Грустно было прочитать это известие в Северной Пчеле. Без всяких подробностей, сказано было просто: такого-то числа скончался профессор живописи Карл Брюллов в окрестностях Рима. Не было даже обыкновенных выражений сожаления или участия, и я этому почти была рада. Брюллов был такое исключительное создание! Его ли памяти можно сказать то, что может относиться к тысяче других людей?
Мне все кажется, что в нем угас один из чистых светильников нашего положительного века. Кто знал Брюллова лично, тот сознается, что сила его творческого гения была поразительна, и что пылкое стремление его души к миру надзвездному ставило его так высоко над остальным человечеством, что все его окружающие и приближенные питали к нему какое-то обожание, если смею так выразиться.
Его страсти и слабости часто торжествовали над этою богато-одаренною природою. Он сам сознавался, что его жизнь -- ежеминутная борьба, что тело -- его злейший враг; часто повторял при мне, что устал жить, и что кандалы должны быть гораздо легче наших наклонностей и страстей.
Я так помню, что один раз утром мы слушали наше церковное пение в зале певческого корпуса. Он сидел сзади меня, припав головою к спинке моего стула. В продолжение всего концерта он ни на кого не взглянул, и, когда музыка кончилась, то он был весь в слезах, и лицо выражало совершенное утомление. "Господи! -- сказал он с выражением истинного и глубокого чувства, -- долго ли еще мне быть в теле? Когда хотя минутно душа из него вырвется -- она в таком блаженстве, так далеко, так высоко... Я слушаю Бортнянского, и кругом меня целые сонмы ангелов и -- каких ангелов!.. Кто их напишет?"
Он тогда писал запрестольный образ -- взятие на небо Богородицы, для Казанского собора.
Когда он писал образ Царицы Александры, то так преисполнен был своим творением, что мы, приехав к нему в мастерскую, застали его сидящего против своей картины со сложенными на груди руками: он не мог с нее свести глаз, едва почти с нами поздоровался.
-- Она должна стремиться в небо; voyez comme ces rayons de lumi;re la pompent, -- сказал он мне по-французски.

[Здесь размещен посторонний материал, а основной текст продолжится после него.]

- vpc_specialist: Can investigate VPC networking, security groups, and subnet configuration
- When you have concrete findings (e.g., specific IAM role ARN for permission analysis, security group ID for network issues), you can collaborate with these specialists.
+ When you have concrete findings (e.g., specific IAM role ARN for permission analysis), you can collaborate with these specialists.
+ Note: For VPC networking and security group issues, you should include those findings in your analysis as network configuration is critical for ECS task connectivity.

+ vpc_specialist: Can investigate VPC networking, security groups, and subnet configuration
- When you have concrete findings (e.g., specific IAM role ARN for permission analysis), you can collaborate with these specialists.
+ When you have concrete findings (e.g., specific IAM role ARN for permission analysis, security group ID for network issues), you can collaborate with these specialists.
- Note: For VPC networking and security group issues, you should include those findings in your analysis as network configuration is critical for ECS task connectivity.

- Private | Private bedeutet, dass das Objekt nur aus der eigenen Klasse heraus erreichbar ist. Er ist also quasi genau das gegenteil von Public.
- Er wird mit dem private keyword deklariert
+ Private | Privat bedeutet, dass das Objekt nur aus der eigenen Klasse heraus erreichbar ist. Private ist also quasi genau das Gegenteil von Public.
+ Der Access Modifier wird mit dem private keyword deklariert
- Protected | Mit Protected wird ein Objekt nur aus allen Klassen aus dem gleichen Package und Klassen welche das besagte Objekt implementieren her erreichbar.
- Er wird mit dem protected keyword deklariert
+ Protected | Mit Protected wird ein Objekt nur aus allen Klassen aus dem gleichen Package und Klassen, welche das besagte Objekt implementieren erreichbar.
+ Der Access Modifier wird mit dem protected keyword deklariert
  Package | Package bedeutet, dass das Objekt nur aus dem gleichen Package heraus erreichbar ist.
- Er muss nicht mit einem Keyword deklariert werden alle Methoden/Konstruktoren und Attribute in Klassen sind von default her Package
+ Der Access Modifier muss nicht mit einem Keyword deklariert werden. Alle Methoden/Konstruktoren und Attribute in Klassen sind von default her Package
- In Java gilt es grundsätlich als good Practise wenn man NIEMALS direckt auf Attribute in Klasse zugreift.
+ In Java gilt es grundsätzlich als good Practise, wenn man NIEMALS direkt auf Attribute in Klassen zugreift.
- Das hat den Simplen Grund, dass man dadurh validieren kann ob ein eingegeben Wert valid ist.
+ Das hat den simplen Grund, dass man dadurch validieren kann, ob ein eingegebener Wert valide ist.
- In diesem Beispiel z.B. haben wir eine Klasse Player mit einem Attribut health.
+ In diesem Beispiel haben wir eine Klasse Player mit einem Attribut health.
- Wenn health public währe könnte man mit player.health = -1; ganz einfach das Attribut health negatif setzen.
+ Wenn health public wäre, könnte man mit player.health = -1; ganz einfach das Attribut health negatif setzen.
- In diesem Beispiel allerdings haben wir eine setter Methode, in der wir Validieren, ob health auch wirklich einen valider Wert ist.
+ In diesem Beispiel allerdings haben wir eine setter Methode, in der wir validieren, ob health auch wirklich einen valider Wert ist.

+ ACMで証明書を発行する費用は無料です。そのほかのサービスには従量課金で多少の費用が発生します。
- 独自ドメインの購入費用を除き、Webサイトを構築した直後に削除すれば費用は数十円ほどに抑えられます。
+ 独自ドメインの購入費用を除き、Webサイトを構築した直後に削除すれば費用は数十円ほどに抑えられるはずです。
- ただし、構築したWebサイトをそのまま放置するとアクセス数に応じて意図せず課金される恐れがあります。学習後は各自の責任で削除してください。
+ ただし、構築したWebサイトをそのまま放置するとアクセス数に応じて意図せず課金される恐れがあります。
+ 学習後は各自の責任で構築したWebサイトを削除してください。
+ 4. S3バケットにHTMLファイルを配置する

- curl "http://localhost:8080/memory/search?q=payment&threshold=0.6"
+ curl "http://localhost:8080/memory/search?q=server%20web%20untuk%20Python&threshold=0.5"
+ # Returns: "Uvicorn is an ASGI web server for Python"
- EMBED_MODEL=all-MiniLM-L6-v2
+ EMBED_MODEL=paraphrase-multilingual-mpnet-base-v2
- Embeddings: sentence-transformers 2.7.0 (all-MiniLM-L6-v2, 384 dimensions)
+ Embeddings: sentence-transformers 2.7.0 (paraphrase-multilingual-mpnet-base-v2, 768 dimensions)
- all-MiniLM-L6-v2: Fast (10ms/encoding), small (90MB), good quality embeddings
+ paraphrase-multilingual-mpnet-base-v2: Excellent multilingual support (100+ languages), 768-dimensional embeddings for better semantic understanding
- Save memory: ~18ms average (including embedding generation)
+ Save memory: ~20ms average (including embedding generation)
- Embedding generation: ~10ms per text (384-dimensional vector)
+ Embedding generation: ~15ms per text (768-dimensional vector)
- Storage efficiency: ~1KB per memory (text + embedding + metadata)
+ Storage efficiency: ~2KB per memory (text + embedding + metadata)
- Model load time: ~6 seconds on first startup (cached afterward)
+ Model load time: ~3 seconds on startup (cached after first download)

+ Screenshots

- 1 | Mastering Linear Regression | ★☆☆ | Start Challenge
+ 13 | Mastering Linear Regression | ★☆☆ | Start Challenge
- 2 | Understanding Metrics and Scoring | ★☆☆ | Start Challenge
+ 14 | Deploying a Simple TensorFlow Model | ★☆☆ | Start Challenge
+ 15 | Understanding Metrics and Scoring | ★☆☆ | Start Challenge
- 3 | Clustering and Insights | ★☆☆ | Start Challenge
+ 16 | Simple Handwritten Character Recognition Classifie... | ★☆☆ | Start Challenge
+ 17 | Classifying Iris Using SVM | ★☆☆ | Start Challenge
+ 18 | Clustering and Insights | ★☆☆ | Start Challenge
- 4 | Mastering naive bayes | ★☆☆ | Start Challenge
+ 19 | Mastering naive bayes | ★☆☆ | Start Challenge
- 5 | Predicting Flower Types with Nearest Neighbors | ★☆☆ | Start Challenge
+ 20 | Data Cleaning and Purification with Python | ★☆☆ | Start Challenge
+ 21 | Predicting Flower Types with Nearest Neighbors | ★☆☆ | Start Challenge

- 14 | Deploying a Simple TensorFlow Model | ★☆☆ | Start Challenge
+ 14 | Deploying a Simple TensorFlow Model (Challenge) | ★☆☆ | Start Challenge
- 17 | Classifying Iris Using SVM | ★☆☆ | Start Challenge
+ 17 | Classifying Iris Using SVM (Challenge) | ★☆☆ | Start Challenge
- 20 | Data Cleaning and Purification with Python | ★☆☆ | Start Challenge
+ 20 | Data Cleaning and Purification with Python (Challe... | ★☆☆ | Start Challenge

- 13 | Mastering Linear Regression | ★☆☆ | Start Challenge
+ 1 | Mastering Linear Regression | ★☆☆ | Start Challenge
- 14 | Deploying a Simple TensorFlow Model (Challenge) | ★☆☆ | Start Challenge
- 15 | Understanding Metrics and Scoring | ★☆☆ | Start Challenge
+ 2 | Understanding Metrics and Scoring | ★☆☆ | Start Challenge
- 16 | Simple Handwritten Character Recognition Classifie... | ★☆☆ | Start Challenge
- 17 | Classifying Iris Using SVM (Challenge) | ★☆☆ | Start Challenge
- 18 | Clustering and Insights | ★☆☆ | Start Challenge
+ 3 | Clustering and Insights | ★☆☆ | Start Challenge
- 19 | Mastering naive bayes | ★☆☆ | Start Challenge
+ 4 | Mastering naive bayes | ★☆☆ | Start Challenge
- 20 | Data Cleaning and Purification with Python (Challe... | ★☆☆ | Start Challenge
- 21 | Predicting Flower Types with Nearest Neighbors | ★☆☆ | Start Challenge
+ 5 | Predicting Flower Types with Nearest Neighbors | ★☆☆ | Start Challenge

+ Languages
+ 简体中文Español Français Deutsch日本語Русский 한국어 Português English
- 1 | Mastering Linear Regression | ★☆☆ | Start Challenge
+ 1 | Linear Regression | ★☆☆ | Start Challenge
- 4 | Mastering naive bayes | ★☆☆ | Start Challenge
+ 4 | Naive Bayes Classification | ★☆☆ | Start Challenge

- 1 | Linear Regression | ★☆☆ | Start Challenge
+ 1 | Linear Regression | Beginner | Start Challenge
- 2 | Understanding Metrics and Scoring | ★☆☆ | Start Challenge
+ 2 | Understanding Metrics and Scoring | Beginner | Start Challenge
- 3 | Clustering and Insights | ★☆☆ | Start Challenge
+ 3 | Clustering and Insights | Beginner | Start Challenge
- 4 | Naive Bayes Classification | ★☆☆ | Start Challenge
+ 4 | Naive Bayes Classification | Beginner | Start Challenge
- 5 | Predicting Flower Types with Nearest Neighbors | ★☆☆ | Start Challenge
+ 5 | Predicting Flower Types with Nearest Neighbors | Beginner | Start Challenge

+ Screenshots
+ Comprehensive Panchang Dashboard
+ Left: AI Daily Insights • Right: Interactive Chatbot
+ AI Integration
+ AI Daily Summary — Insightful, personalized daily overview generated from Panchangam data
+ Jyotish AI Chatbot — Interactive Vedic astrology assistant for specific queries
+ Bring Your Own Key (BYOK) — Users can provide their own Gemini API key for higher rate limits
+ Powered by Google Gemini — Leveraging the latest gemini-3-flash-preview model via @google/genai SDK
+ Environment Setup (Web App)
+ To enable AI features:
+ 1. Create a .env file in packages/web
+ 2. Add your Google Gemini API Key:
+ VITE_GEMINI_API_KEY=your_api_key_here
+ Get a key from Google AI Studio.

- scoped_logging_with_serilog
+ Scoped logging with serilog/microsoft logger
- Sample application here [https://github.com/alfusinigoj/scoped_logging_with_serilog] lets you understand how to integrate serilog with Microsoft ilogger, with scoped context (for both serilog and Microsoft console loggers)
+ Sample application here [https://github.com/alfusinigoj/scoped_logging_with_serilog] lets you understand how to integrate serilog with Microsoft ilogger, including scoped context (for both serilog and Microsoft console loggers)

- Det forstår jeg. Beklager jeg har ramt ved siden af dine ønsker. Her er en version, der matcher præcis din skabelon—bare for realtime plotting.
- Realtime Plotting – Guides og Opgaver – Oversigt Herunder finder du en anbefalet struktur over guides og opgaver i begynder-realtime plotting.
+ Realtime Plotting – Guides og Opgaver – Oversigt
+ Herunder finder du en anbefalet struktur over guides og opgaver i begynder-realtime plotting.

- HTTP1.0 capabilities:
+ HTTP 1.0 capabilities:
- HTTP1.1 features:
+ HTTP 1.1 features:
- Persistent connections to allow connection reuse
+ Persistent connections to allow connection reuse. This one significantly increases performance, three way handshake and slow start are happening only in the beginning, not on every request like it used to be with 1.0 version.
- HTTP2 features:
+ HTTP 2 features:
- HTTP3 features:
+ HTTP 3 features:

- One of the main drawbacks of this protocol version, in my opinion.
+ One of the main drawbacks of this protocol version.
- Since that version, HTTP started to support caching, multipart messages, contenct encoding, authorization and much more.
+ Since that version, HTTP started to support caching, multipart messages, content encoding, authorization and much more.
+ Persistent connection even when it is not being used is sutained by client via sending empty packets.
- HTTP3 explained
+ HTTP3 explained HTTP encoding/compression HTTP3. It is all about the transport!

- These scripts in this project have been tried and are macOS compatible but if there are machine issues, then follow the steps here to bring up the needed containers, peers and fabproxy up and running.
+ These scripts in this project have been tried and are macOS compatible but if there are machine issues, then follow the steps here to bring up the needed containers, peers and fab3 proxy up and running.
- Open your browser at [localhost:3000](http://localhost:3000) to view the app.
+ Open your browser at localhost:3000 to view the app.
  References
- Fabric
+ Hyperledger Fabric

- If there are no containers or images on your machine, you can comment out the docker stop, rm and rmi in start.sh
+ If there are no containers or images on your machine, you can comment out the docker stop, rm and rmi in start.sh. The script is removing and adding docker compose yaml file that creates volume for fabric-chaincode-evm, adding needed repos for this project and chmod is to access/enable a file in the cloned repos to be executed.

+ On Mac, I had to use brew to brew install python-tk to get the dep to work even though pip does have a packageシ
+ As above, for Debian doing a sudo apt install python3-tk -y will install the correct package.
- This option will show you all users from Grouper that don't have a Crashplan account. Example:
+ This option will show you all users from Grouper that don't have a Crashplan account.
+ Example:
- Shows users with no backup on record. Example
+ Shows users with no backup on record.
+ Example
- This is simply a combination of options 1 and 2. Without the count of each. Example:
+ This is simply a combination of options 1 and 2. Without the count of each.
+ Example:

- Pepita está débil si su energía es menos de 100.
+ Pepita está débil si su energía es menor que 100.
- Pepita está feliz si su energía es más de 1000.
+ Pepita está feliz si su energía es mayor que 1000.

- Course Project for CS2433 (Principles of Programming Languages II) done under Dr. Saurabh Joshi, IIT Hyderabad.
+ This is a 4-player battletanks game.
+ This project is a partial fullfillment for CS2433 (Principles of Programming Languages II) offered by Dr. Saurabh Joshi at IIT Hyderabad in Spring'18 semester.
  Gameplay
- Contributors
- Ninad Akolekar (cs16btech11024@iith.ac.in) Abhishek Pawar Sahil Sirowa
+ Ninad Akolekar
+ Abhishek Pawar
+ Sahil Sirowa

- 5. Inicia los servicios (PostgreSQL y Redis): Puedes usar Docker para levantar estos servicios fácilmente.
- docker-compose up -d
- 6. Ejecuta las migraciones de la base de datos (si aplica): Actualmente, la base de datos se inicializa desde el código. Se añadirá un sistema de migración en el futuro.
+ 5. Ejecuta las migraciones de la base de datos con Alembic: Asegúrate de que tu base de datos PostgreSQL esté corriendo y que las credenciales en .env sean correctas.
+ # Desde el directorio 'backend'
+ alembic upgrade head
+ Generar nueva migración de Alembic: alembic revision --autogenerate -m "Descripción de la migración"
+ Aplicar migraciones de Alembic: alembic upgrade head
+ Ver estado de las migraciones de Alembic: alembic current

Картина восхитительно выражала его мысль: юная царица, казалось, взглядом, чувством, всеми духовными и телесными силами стремилась в небо, из которого светлые лучи ее встречали, царская ее мантия спадала с плеч; самая корона как будто скользила уже с головы, прежде чем остаться на земле. Прелестное лицо так напоминало лицо незабвенной для меня Великой Княжны Александры Николаевны, что я глядела на образ, и глаза наполнились слезами...
Мы были у него в мастерской несколько раз, когда он писал огромный образ Спасителя на кресте для Лютеранской церкви. Он иногда работал с такой страстью, так постоянно, что терял все силы; ни спать, ни есть ничего не мог, и часто говорил моей маменьке:
-- Родная моя, увезите меня к себе на дачу, я не вынесу -- я умру, я чувствую, что лишаюсь всех сил, а тут (указывая на сердце и на голову) отдыха быть не может... тут все полно -- силы, воли, побуждения... а руки отказываются.
Вся картина прелестна, но менее всего меня трогало лицо Божией Матери. Его колорит даже казался мне невозможным: я ему сказала откровенно мое мнение.
-- Помните ли вы, что говорит о Богородице Священное Писание? "И острый меч пронзит ее сердце!" Подобной ее скорби быть другой не может. Эта скорбь была выше языка земного! Каково ей было стоять у креста, на котором был распят Спаситель мира? Скорбь Марии Магдалины, как сердца любящего, легче было выразить -- она могла рыдать, а Божия Матерь верно не плакала.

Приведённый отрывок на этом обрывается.